I think this would have clearly been the recognition by some of his peers (Jack Coia and James Maitland) as a result of the work that he had been involved with whilst at Paisley, even though he hadn’t taken the traditional, or academic route to becoming an architect.

However, it’s the fragments of information that I’ve gleaned from my research that gives me a tantalising glimpse of what the man might have been like and perhaps what he believed in.

From the census records I know that he stayed in one of the homes in one of the schemes that he built in the 1920s and 30s in Whitehaugh, Paisley, living bedside those he was responsible for housing. Even by those days standards I’m not sure that would have been usual.

Most interestingly he published a number of fascinating papers on “The Requirement of the individual and the family in Community Life” poems called “The thoroughfare” and articles on planning called “Planning for Posterity” and “Stones of Scotland”.

I went to London and visited RIBA a number of years ago only to find out that his box was empty.  Unfortunately, none of what he’s written still survives, and has been lost over the last fifty years. 

It’s a great shame as I’d love to have read what he had to say.  I think he had a lot to say.  But just from those titles of his work alone, they convey that this was surely a man who built more than just houses; but a man who cared about those who lived in them.

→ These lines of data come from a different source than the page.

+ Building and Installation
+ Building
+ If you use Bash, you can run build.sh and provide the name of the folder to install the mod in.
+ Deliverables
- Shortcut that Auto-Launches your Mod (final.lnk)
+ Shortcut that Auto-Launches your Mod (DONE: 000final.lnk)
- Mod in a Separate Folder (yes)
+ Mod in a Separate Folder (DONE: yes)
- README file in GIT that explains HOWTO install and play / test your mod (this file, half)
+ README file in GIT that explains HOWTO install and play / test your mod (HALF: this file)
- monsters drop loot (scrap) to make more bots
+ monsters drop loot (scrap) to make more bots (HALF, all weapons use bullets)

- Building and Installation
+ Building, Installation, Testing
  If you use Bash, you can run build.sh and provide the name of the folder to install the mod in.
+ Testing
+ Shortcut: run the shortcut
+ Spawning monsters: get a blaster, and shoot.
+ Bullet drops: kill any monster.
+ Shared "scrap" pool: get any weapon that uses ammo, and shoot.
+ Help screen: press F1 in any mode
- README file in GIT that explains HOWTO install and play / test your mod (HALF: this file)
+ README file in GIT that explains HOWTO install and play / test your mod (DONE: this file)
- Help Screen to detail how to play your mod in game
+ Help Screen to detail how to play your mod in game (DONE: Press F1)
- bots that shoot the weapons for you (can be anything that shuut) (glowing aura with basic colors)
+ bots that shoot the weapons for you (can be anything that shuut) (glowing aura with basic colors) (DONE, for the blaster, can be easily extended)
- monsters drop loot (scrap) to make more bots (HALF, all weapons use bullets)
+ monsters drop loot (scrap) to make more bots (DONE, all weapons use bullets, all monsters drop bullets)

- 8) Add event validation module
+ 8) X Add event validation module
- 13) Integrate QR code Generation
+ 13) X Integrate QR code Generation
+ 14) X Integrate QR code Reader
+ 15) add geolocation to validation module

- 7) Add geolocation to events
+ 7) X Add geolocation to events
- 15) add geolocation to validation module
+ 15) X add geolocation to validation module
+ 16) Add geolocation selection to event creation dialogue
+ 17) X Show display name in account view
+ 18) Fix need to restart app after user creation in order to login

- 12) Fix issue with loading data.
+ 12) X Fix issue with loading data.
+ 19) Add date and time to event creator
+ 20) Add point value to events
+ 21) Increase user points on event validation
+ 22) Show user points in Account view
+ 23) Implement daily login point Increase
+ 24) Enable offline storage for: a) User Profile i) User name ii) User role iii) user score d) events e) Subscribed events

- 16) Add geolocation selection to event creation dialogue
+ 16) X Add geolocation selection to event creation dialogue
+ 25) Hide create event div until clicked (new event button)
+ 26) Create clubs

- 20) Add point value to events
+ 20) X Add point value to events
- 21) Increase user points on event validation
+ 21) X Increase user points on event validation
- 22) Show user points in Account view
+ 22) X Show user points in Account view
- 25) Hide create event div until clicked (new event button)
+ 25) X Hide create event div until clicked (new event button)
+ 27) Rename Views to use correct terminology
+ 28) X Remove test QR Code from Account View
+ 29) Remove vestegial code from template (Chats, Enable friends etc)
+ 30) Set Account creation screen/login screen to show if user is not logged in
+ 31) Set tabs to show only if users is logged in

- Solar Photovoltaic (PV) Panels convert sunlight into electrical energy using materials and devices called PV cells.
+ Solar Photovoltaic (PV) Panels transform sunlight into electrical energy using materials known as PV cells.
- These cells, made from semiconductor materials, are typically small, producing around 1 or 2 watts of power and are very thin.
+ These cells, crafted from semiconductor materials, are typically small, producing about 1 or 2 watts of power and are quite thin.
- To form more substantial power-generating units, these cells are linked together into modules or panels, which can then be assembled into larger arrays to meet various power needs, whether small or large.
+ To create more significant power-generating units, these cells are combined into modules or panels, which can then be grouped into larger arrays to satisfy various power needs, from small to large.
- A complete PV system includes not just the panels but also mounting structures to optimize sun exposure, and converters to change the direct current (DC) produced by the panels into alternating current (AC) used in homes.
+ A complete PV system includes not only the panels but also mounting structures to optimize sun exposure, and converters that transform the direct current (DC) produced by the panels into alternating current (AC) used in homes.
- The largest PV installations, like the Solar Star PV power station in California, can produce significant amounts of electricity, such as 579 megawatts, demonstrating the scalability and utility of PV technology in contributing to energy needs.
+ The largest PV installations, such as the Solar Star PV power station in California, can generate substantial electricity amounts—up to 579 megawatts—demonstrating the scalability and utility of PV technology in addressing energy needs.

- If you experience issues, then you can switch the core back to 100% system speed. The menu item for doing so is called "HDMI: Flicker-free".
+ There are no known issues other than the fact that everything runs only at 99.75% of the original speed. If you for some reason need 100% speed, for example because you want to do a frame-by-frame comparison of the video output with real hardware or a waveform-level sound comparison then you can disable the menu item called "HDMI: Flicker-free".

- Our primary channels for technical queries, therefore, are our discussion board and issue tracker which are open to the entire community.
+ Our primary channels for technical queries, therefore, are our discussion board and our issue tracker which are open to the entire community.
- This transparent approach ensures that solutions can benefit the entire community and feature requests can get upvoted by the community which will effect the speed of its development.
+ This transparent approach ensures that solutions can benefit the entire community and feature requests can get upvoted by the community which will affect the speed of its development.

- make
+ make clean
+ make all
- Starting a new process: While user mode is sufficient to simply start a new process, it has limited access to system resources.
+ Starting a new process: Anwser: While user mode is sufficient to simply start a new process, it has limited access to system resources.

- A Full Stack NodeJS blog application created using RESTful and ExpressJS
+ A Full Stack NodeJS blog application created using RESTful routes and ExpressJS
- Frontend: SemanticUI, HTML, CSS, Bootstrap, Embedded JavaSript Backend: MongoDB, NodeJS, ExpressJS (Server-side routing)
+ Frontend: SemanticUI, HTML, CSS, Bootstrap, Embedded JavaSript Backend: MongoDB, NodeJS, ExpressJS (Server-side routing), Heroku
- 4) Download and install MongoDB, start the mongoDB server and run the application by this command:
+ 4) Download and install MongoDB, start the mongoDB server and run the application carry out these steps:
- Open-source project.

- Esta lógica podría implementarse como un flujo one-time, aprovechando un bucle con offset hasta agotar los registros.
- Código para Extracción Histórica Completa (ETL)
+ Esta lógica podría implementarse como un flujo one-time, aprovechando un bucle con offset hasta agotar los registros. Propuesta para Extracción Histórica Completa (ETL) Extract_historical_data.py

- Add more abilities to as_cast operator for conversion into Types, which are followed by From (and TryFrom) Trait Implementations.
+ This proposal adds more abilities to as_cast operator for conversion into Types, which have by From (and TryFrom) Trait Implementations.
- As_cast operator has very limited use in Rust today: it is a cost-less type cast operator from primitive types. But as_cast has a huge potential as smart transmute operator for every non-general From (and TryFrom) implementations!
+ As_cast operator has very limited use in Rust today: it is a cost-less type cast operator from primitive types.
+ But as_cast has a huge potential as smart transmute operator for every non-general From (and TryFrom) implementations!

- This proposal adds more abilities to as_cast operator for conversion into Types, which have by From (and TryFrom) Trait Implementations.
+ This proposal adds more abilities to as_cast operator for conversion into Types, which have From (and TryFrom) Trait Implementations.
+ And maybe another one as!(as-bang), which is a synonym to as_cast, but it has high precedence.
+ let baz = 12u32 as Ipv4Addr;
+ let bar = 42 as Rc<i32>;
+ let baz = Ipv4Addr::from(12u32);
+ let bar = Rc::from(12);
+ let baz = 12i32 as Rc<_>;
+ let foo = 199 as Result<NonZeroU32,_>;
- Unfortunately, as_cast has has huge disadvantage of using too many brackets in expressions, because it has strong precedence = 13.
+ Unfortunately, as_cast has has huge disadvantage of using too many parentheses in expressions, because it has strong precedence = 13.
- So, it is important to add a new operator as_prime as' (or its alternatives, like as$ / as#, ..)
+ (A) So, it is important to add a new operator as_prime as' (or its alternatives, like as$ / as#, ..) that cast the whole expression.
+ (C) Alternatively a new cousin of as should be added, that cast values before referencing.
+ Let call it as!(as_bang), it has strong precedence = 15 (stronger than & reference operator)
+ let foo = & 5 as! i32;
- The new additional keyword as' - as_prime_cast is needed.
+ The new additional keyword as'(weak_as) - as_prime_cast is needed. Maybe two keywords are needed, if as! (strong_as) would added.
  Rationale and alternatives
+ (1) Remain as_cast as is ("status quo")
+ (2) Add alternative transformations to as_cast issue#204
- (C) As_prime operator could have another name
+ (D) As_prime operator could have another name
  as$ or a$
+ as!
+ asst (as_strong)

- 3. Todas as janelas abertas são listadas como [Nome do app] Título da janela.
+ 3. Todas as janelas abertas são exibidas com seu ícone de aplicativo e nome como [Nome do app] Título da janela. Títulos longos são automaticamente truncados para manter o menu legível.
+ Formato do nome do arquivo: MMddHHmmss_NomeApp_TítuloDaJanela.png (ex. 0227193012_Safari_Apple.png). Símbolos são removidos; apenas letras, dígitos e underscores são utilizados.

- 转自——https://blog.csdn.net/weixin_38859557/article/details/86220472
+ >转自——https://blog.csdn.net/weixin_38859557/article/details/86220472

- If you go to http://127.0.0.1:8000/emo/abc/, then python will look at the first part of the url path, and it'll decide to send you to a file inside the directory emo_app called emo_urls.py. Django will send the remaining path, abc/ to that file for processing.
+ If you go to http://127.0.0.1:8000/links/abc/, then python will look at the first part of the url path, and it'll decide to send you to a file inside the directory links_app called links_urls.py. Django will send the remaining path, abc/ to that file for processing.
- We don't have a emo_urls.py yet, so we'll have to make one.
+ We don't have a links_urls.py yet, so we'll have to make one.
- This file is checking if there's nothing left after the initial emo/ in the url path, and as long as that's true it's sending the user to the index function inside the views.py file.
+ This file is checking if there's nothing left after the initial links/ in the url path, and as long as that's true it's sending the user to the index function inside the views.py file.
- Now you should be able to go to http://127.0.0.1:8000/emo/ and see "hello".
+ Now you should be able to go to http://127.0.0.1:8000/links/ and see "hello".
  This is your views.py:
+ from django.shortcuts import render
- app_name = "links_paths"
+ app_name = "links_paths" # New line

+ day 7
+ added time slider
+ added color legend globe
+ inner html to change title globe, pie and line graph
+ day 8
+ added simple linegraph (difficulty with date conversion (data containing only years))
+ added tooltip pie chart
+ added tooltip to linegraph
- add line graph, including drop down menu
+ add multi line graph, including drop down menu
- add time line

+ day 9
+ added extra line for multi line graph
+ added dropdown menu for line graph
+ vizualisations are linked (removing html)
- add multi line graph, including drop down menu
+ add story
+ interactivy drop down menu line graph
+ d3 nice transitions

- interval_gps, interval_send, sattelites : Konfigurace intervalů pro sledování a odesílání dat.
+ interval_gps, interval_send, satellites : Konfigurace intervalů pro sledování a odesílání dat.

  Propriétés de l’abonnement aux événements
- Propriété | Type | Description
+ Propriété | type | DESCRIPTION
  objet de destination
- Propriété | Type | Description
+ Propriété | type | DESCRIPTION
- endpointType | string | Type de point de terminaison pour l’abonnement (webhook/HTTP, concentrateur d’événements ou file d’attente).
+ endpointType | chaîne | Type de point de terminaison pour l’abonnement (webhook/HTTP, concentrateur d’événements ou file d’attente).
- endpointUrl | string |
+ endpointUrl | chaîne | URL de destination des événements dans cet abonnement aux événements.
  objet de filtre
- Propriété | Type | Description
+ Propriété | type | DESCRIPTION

When I read those titles, I see an egalitarian and humanitarian man shaped by his working class childhood, growing up in the tenements of the 19th century, and forged by his experiences in the First World War where he served on the Western front. 

Building homes for the men he initially played with in the streets of Paisley as a boy and then fought alongside in the trenches of Flanders so they could come back home to live a peaceful and prosperous life in.

I went through to the National Records Office in Edinburgh and carried out some research a few years ago. I found out that he married late in life, in his 40’s, and had no children, well none that I can find.

He died at his home in Townhead Street in Paisley in June 1966 when he was seventy-three, survived by his wife and his brother, who signed his death certificate.

For a man who was responsible for such social change, such improvement in the lives of people in Paisley during the 1920s and 30s there’s no statue or street named after him. There’s no monument, or memorial not even a bench with a plaque. 

That such work, such purpose and such commitment from an individual to society and his sense of civic duty has gone unrecognised and forgotten in the modern day is tragic.

History is full of “bad guys” and “bandits”, as my son would say, who are remembered for all the wrong reasons but if you look hard enough, you’ll find plenty of heroes. 

For me George is a moral hero who gave his time, his labour and his purpose in life in the pursuit of a better world for others; and he is deserving of our recognition as a result.

The team that I work in are responsible for part of his legacy, through the work that we do to maintain and improve the homes he built. If anyone has any more information on George, then I would be grateful if you could share it with me or pass this request on to someone who might be able to help.